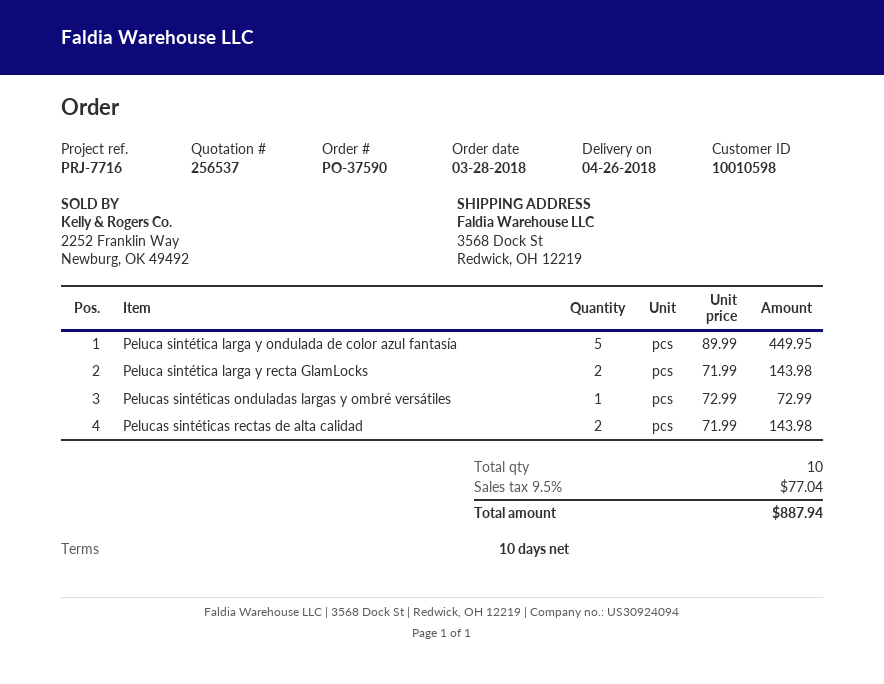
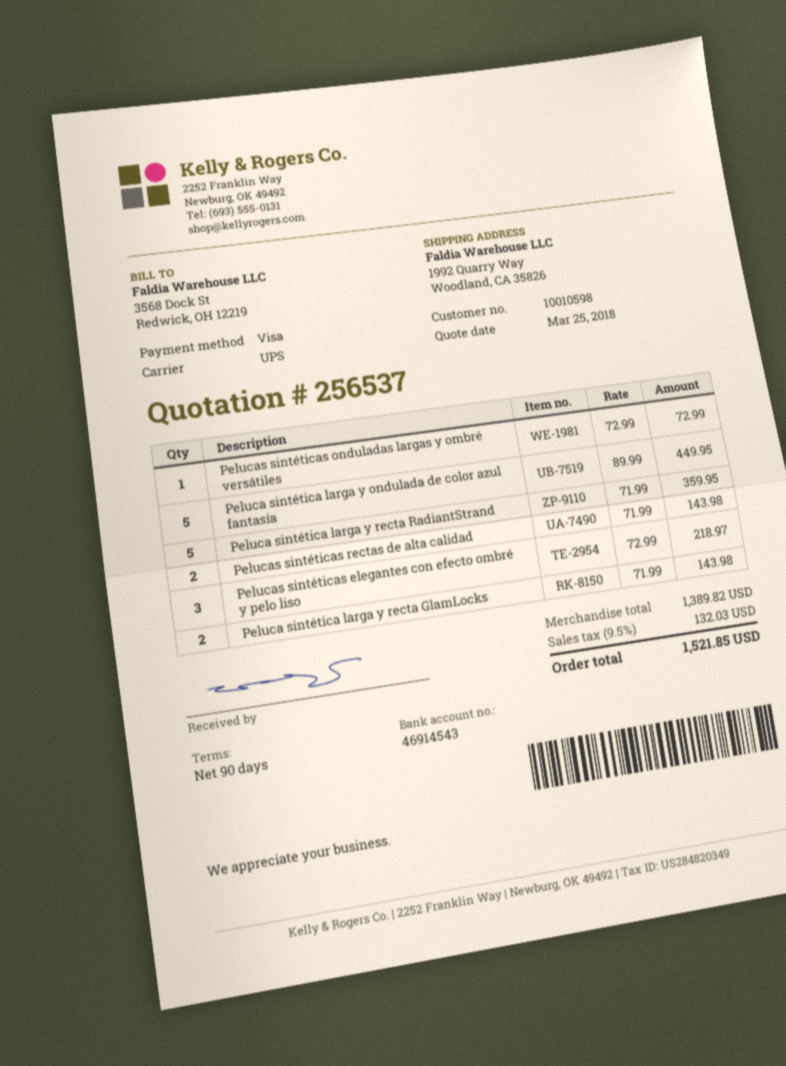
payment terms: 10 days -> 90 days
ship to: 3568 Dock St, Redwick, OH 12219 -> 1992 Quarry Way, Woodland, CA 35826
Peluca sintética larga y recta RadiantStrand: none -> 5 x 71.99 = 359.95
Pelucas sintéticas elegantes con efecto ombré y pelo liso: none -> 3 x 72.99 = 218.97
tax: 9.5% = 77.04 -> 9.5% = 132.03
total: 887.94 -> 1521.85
━━━━━━━━━━━━━━━━━━━━
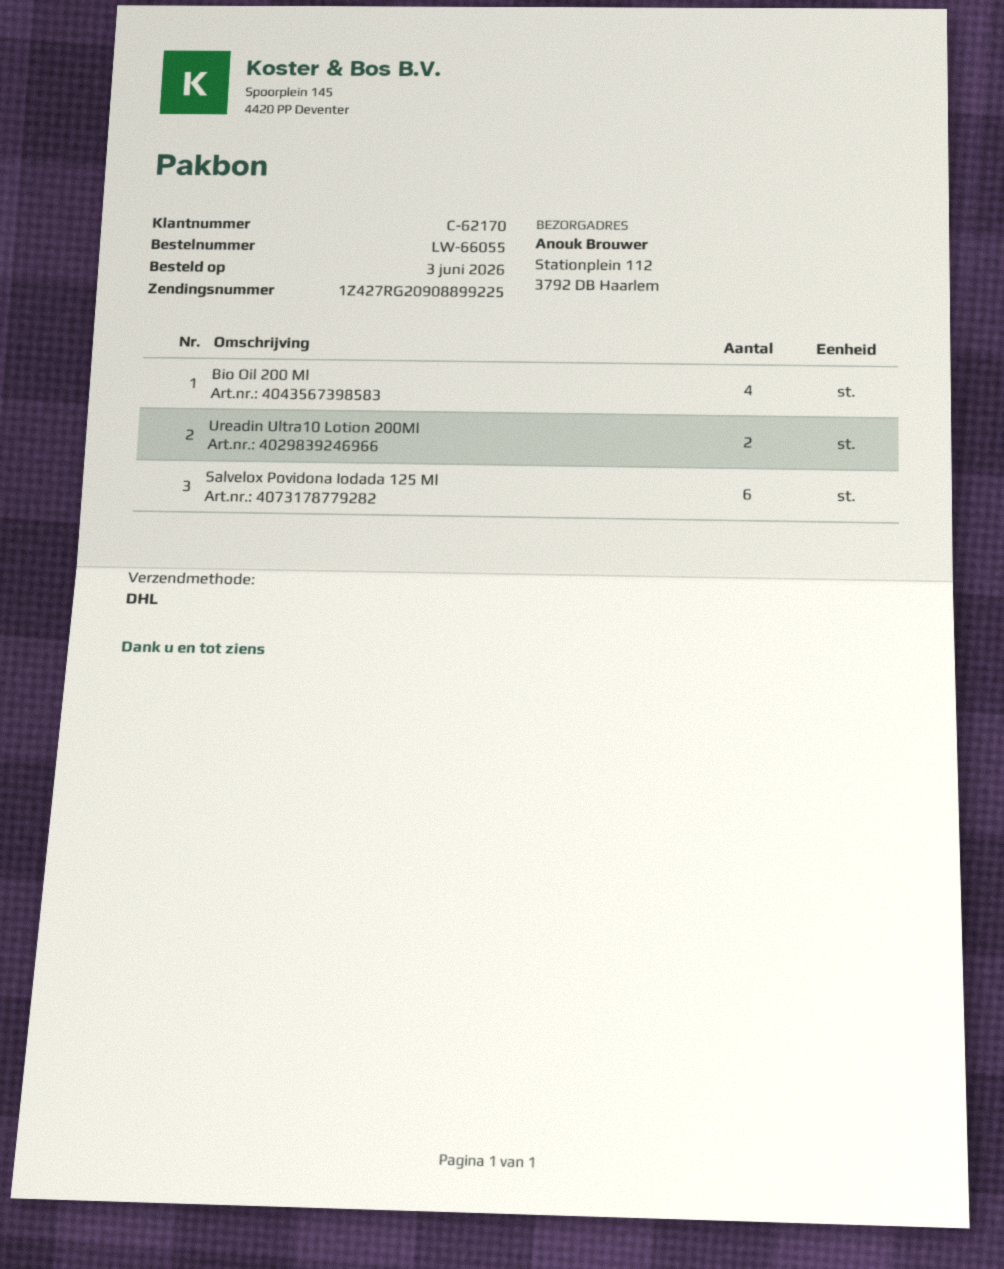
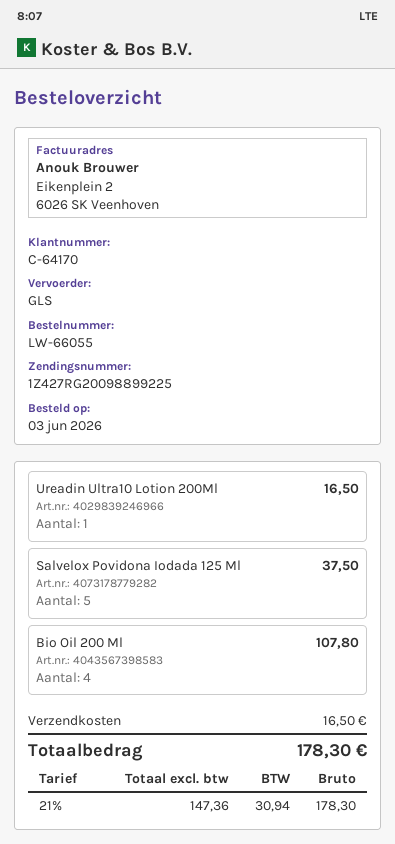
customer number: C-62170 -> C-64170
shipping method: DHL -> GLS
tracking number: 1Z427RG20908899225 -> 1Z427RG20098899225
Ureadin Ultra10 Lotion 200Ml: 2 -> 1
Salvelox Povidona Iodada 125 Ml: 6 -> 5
━━━━━━━━━━━━━━━━━━━━
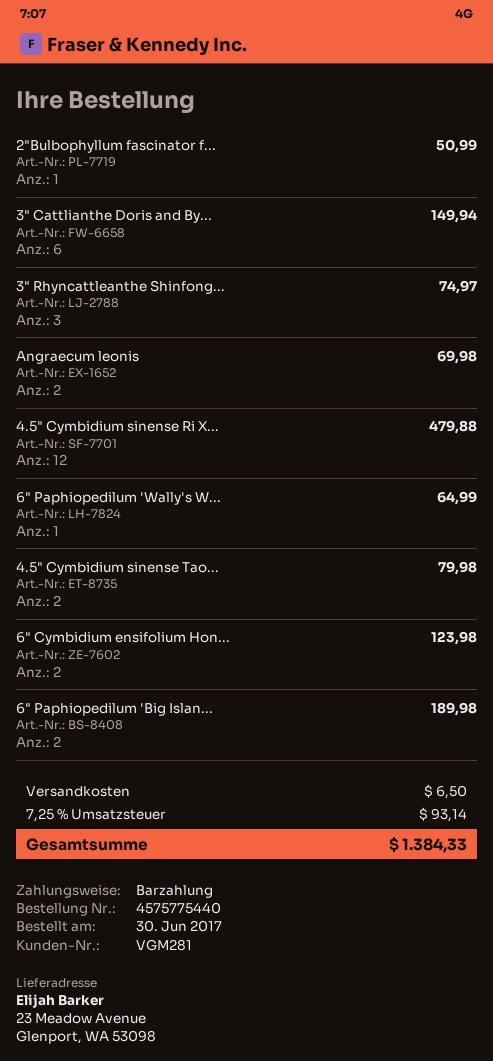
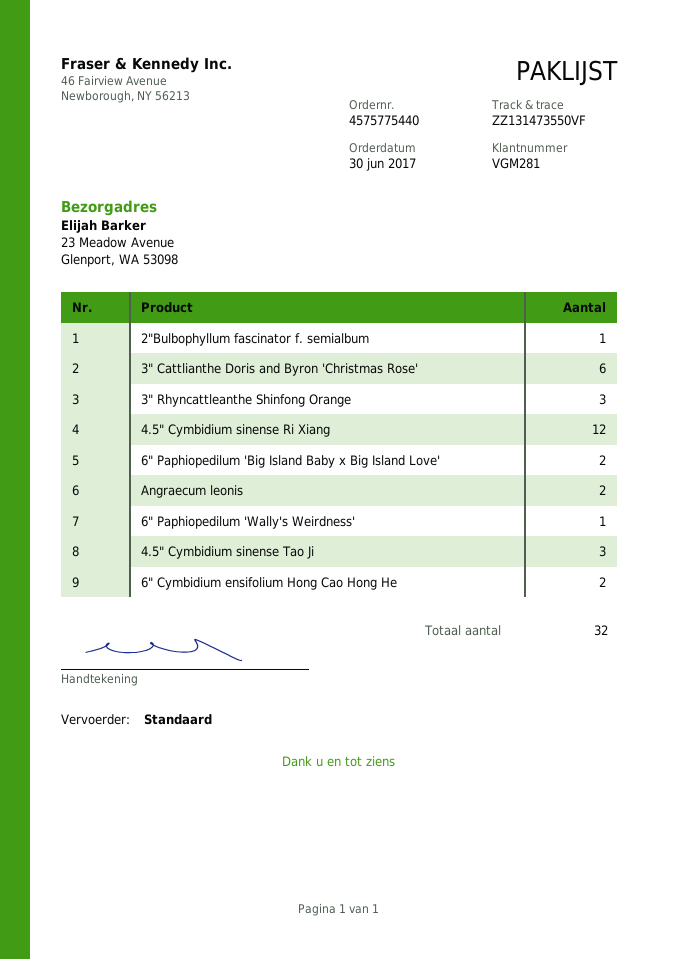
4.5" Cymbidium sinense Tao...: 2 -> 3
━━━━━━━━━━━━━━━━━━━━
Exercise brief
Your answer should be the lines of the records that include the word "number".

Task result
customer number: C-62170 -> C-64170
tracking number: 1Z427RG20908899225 -> 1Z427RG20098899225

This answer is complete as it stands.